In addition to how we feel physically on any given day, there are also mental processes at play that threaten to take us off track, so M&F talked with Dr. Nate Zinsser, author of “The Confident Mind: A BattleTested Guide to Unshakable Performance” to find out how we really can go the distance.
Zinsser is the director of the West Point’s Influential-Psychology Program and has coached world-class athletes such as two-time Super Bowl MVP Eli Manning. He also prepares the US military for leadership and mentally focussed action. To find out how you can apply his teachings, and continue to strive towards your goals all-year-round, follow this essential advice for keeping your fitness resolution.
Temporary slips are OK
Skipping gym sessions is one of the first signals that your New Year’s fitness resolution is about to go off track. First you skip one session, and then another, and pretty soon you quit, feeling like you haven’t achieved anything, but this is not the case. “Years ago, in my younger days, I was a very ambitious mountaineer,” says Zinsser. “I would start a climb and then end it due to the weather or other factors, such as my own lack of nerve. At first, I thought these retreats were all utter ‘failures’ and wanted to quit, but I soon learned as one veteran climber put it: ‘A thing well begun is never lost.’”

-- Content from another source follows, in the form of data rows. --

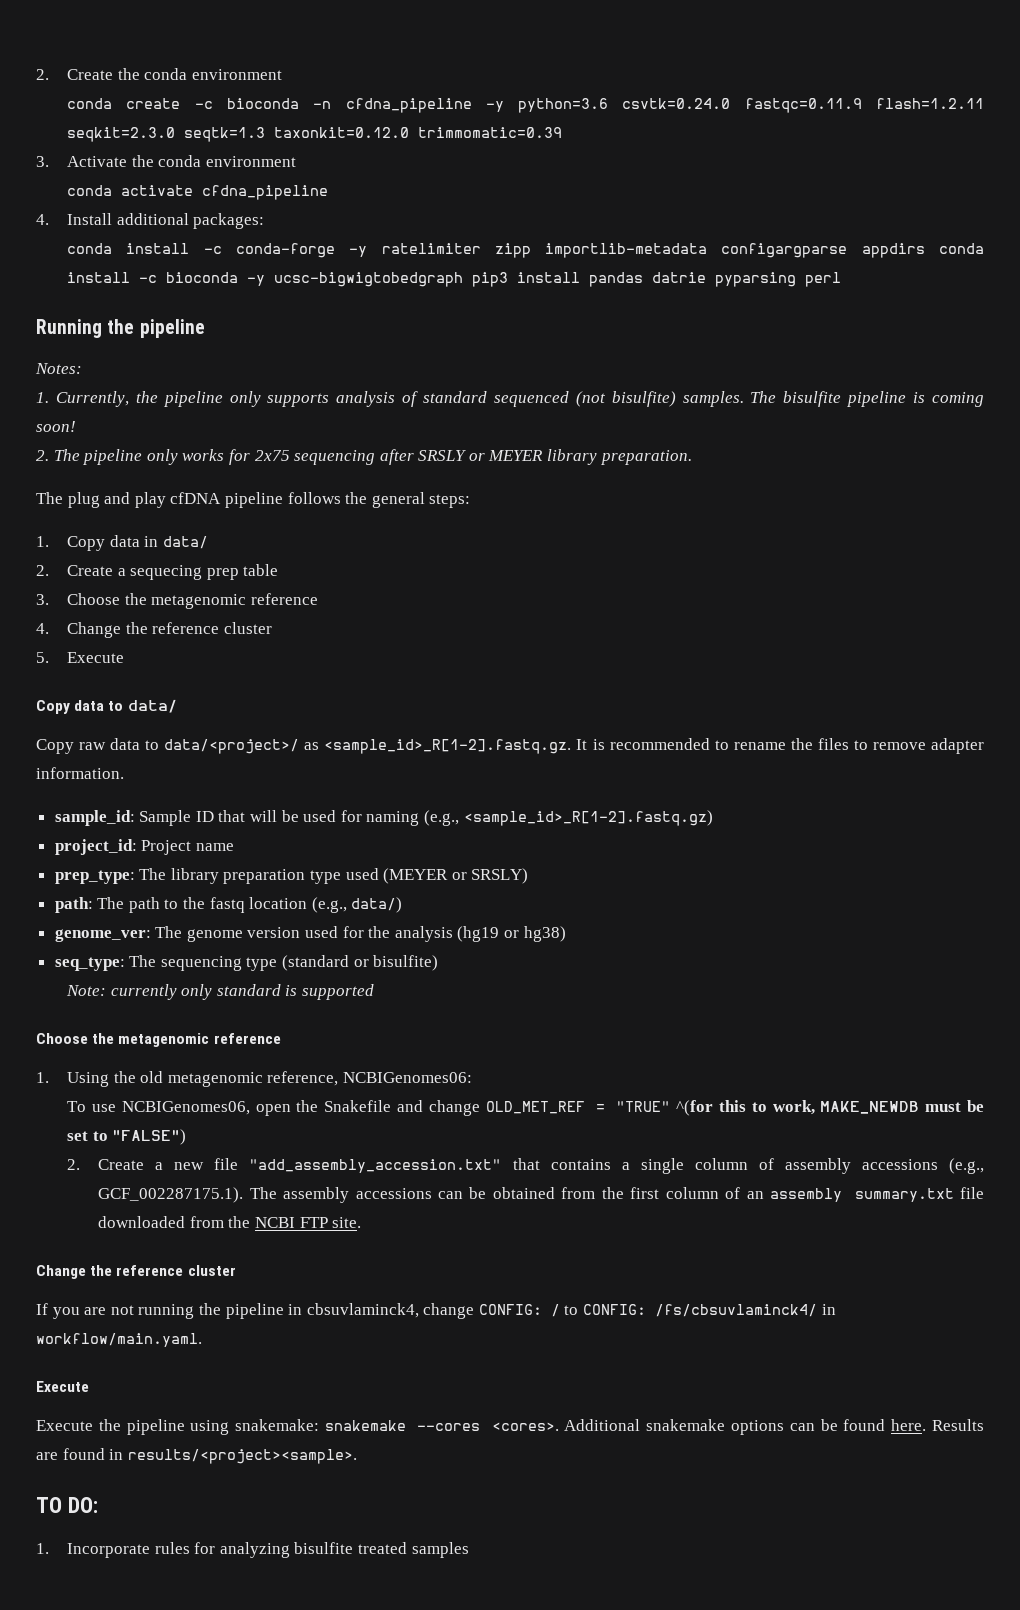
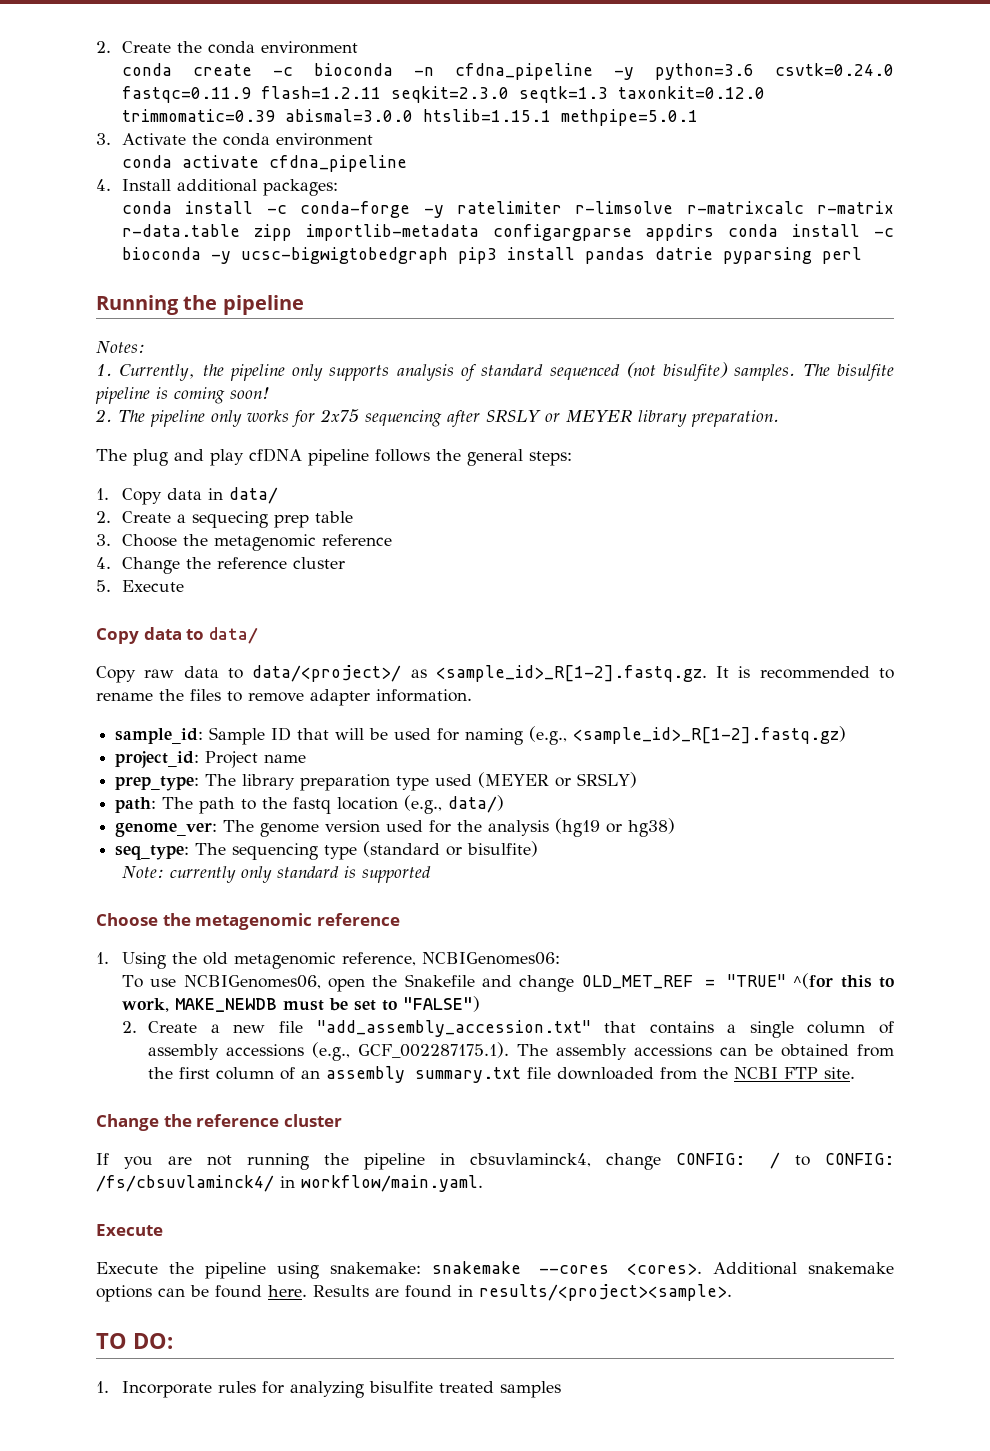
(563, 132) none -> [285,109,699,126] abismal=3.0.0 htslib=1.15.1 methpipe=5.0.1
(481, 248) none -> [575,201,894,214] [122,224,241,237] r-limsolve r-matrixcalc r-matrix r-data.table

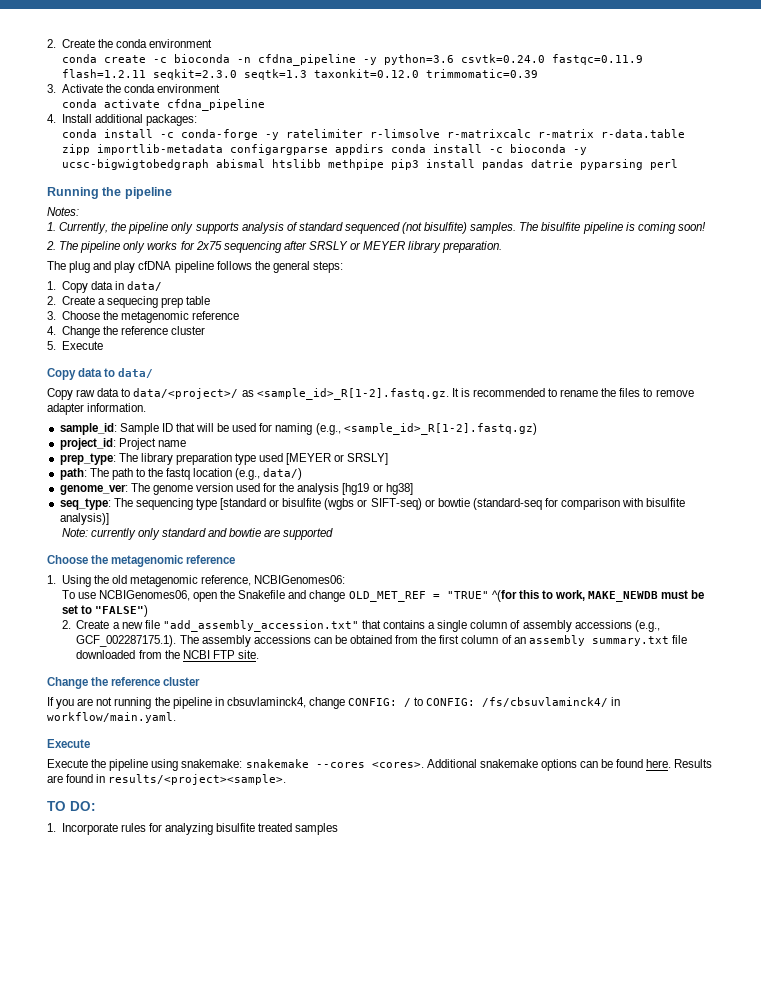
[285,109,699,126] abismal=3.0.0 htslib=1.15.1 methpipe=5.0.1 -> (538, 73) none
(449, 255) none -> [215,159,384,170] abismal htslibb methpipe
[478,772,638,788] (MEYER or SRSLY) -> [286,453,389,465] [MEYER or SRSLY]
[555,818,676,837] (hg19 or hg38) -> [342,483,413,495] [hg19 or hg38]
[363,841,539,857] (standard or bisulfite) -> [220,498,686,510] [59,513,109,525] [standard or bisulfite (wgbs or SIFT-seq) or bowtie (standard-seq for comparison with bisulfite analysis)]
[344,866,357,878] is -> [208,528,281,537] and bowtie are

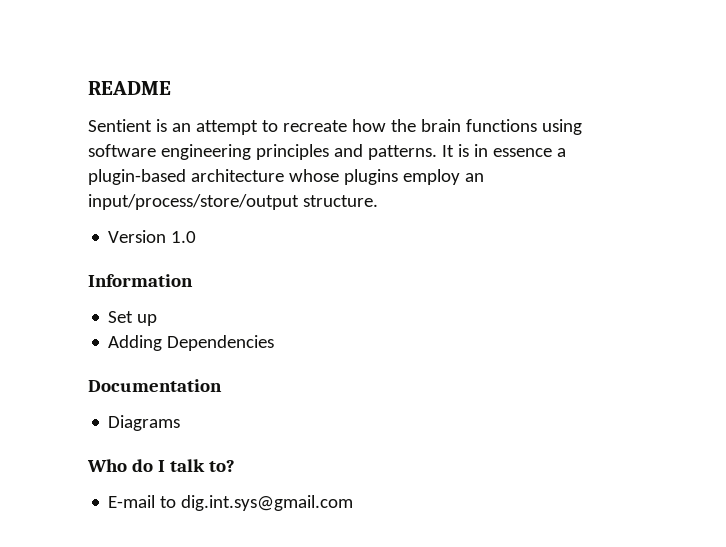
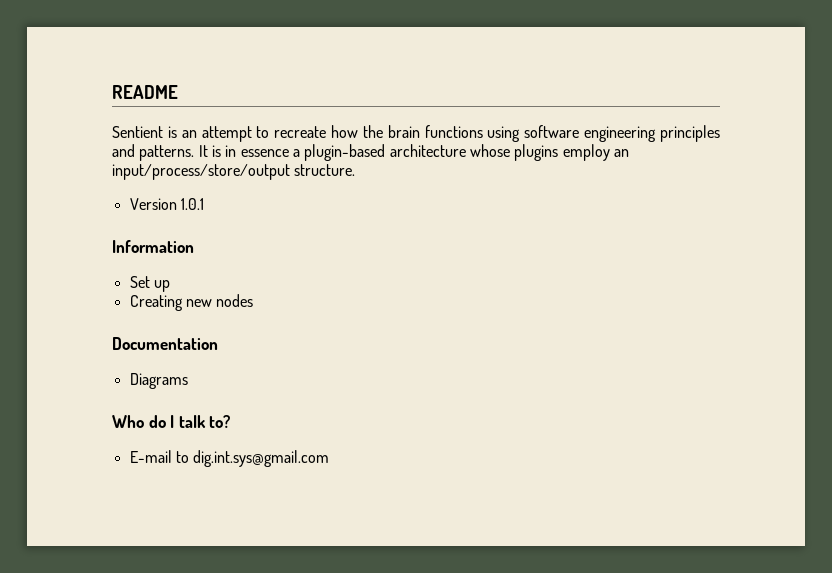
[171,231,197,243] 1.0 -> [180,198,204,210] 1.0.1
[108,335,275,351] Adding Dependencies -> [129,294,254,311] Creating new nodes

Whatever the excuse for canceling a training session, a climb, or any other activity, that temporary slip does not put you back to square one. “For anyone who slips a little with their gym sessions, that slip does not mean you’re back at your starting point, and you have every right to take pride in whatever progress you’ve earned so far,” says Zinsser. “You now know something about what it takes to get started and make progress, so use that knowledge to pick up close to where you left off and move ahead. What you have well begun is never lost!”
Defeat your self-sabotage
Making positive changes can often lead to self-sabotage. “The mechanism that jeopardizes the maintenance of any new behavior, is a force called homeostasis,” says Zinsser. “The word itself means ‘stable sameness’, and just as it applies to temperature, pressure and other physical systems, it also applies to psychophysical systems such as human beings. Our brains, bodies, and behaviors all have a built-in tendency to stay within certain narrow limits, snapping back whenever those limits are challenged. The bad news about homeostasis is that it works to keep things as they are, even if those things are not good for us and go against our stated intentions.”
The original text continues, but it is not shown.